YOUR TASK
Your answer must be an exact copy of every record.
________________
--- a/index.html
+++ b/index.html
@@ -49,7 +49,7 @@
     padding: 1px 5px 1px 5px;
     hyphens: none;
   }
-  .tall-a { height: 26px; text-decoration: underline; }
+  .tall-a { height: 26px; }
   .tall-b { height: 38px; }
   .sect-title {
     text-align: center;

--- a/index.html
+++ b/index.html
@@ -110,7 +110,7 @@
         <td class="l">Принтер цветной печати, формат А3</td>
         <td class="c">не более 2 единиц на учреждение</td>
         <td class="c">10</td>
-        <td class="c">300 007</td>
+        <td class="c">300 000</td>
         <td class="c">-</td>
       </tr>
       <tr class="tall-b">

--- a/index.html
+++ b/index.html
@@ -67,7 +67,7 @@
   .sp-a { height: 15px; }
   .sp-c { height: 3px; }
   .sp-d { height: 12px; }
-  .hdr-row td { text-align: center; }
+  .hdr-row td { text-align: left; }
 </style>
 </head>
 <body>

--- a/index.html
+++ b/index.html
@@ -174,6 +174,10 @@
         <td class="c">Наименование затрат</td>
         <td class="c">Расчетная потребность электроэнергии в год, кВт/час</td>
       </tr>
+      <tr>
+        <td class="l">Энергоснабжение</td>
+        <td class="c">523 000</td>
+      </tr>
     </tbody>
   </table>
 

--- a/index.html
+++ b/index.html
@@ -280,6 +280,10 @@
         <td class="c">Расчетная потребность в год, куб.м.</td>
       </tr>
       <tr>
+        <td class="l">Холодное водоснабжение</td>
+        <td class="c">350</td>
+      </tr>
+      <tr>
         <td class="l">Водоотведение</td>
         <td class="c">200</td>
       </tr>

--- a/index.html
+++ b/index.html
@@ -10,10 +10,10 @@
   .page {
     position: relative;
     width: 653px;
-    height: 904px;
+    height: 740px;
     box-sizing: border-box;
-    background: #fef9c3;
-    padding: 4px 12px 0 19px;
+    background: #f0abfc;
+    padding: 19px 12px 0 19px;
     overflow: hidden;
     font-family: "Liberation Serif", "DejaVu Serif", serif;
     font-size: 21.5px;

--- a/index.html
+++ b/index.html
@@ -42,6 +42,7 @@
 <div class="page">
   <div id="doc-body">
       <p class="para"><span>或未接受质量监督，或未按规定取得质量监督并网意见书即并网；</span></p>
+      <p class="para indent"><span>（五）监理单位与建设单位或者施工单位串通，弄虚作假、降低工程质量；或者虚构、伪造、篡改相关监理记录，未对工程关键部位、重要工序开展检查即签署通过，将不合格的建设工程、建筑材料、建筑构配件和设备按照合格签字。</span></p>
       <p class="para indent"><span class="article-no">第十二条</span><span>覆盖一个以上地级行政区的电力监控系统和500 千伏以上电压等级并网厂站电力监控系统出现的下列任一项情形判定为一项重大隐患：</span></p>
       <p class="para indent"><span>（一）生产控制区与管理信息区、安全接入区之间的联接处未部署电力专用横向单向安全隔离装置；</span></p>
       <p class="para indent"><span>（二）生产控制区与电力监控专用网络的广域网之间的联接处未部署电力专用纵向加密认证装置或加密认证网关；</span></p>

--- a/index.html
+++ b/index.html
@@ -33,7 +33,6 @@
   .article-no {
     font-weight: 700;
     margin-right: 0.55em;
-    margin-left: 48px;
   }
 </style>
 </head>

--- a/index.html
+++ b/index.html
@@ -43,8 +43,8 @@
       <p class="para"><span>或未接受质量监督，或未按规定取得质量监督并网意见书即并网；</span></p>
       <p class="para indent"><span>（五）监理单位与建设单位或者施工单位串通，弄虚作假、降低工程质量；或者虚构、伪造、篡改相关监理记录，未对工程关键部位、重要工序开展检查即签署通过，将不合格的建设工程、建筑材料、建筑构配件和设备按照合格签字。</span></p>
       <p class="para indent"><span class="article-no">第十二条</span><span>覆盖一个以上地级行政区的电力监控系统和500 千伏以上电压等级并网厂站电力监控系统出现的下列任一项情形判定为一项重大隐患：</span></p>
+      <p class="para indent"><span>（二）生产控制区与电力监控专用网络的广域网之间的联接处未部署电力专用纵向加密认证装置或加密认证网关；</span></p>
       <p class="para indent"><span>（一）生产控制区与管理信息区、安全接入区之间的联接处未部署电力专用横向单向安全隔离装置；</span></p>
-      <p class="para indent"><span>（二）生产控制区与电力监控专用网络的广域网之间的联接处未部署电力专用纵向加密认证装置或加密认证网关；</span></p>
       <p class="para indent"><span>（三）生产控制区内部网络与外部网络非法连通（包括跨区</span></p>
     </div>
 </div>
________________
TASK RESPONSE
--- a/index.html
+++ b/index.html
@@ -49,7 +49,7 @@
     padding: 1px 5px 1px 5px;
     hyphens: none;
   }
-  .tall-a { height: 26px; text-decoration: underline; }
+  .tall-a { height: 26px; }
   .tall-b { height: 38px; }
   .sect-title {
     text-align: center;

--- a/index.html
+++ b/index.html
@@ -110,7 +110,7 @@
         <td class="l">Принтер цветной печати, формат А3</td>
         <td class="c">не более 2 единиц на учреждение</td>
         <td class="c">10</td>
-        <td class="c">300 007</td>
+        <td class="c">300 000</td>
         <td class="c">-</td>
       </tr>
       <tr class="tall-b">

--- a/index.html
+++ b/index.html
@@ -67,7 +67,7 @@
   .sp-a { height: 15px; }
   .sp-c { height: 3px; }
   .sp-d { height: 12px; }
-  .hdr-row td { text-align: center; }
+  .hdr-row td { text-align: left; }
 </style>
 </head>
 <body>

--- a/index.html
+++ b/index.html
@@ -174,6 +174,10 @@
         <td class="c">Наименование затрат</td>
         <td class="c">Расчетная потребность электроэнергии в год, кВт/час</td>
       </tr>
+      <tr>
+        <td class="l">Энергоснабжение</td>
+        <td class="c">523 000</td>
+      </tr>
     </tbody>
   </table>
 

--- a/index.html
+++ b/index.html
@@ -280,6 +280,10 @@
         <td class="c">Расчетная потребность в год, куб.м.</td>
       </tr>
       <tr>
+        <td class="l">Холодное водоснабжение</td>
+        <td class="c">350</td>
+      </tr>
+      <tr>
         <td class="l">Водоотведение</td>
         <td class="c">200</td>
       </tr>

--- a/index.html
+++ b/index.html
@@ -10,10 +10,10 @@
   .page {
     position: relative;
     width: 653px;
-    height: 904px;
+    height: 740px;
     box-sizing: border-box;
-    background: #fef9c3;
-    padding: 4px 12px 0 19px;
+    background: #f0abfc;
+    padding: 19px 12px 0 19px;
     overflow: hidden;
     font-family: "Liberation Serif", "DejaVu Serif", serif;
     font-size: 21.5px;

--- a/index.html
+++ b/index.html
@@ -42,6 +42,7 @@
 <div class="page">
   <div id="doc-body">
       <p class="para"><span>或未接受质量监督，或未按规定取得质量监督并网意见书即并网；</span></p>
+      <p class="para indent"><span>（五）监理单位与建设单位或者施工单位串通，弄虚作假、降低工程质量；或者虚构、伪造、篡改相关监理记录，未对工程关键部位、重要工序开展检查即签署通过，将不合格的建设工程、建筑材料、建筑构配件和设备按照合格签字。</span></p>
       <p class="para indent"><span class="article-no">第十二条</span><span>覆盖一个以上地级行政区的电力监控系统和500 千伏以上电压等级并网厂站电力监控系统出现的下列任一项情形判定为一项重大隐患：</span></p>
       <p class="para indent"><span>（一）生产控制区与管理信息区、安全接入区之间的联接处未部署电力专用横向单向安全隔离装置；</span></p>
       <p class="para indent"><span>（二）生产控制区与电力监控专用网络的广域网之间的联接处未部署电力专用纵向加密认证装置或加密认证网关；</span></p>

--- a/index.html
+++ b/index.html
@@ -33,7 +33,6 @@
   .article-no {
     font-weight: 700;
     margin-right: 0.55em;
-    margin-left: 48px;
   }
 </style>
 </head>

--- a/index.html
+++ b/index.html
@@ -43,8 +43,8 @@
       <p class="para"><span>或未接受质量监督，或未按规定取得质量监督并网意见书即并网；</span></p>
       <p class="para indent"><span>（五）监理单位与建设单位或者施工单位串通，弄虚作假、降低工程质量；或者虚构、伪造、篡改相关监理记录，未对工程关键部位、重要工序开展检查即签署通过，将不合格的建设工程、建筑材料、建筑构配件和设备按照合格签字。</span></p>
       <p class="para indent"><span class="article-no">第十二条</span><span>覆盖一个以上地级行政区的电力监控系统和500 千伏以上电压等级并网厂站电力监控系统出现的下列任一项情形判定为一项重大隐患：</span></p>
+      <p class="para indent"><span>（二）生产控制区与电力监控专用网络的广域网之间的联接处未部署电力专用纵向加密认证装置或加密认证网关；</span></p>
       <p class="para indent"><span>（一）生产控制区与管理信息区、安全接入区之间的联接处未部署电力专用横向单向安全隔离装置；</span></p>
-      <p class="para indent"><span>（二）生产控制区与电力监控专用网络的广域网之间的联接处未部署电力专用纵向加密认证装置或加密认证网关；</span></p>
       <p class="para indent"><span>（三）生产控制区内部网络与外部网络非法连通（包括跨区</span></p>
     </div>
 </div>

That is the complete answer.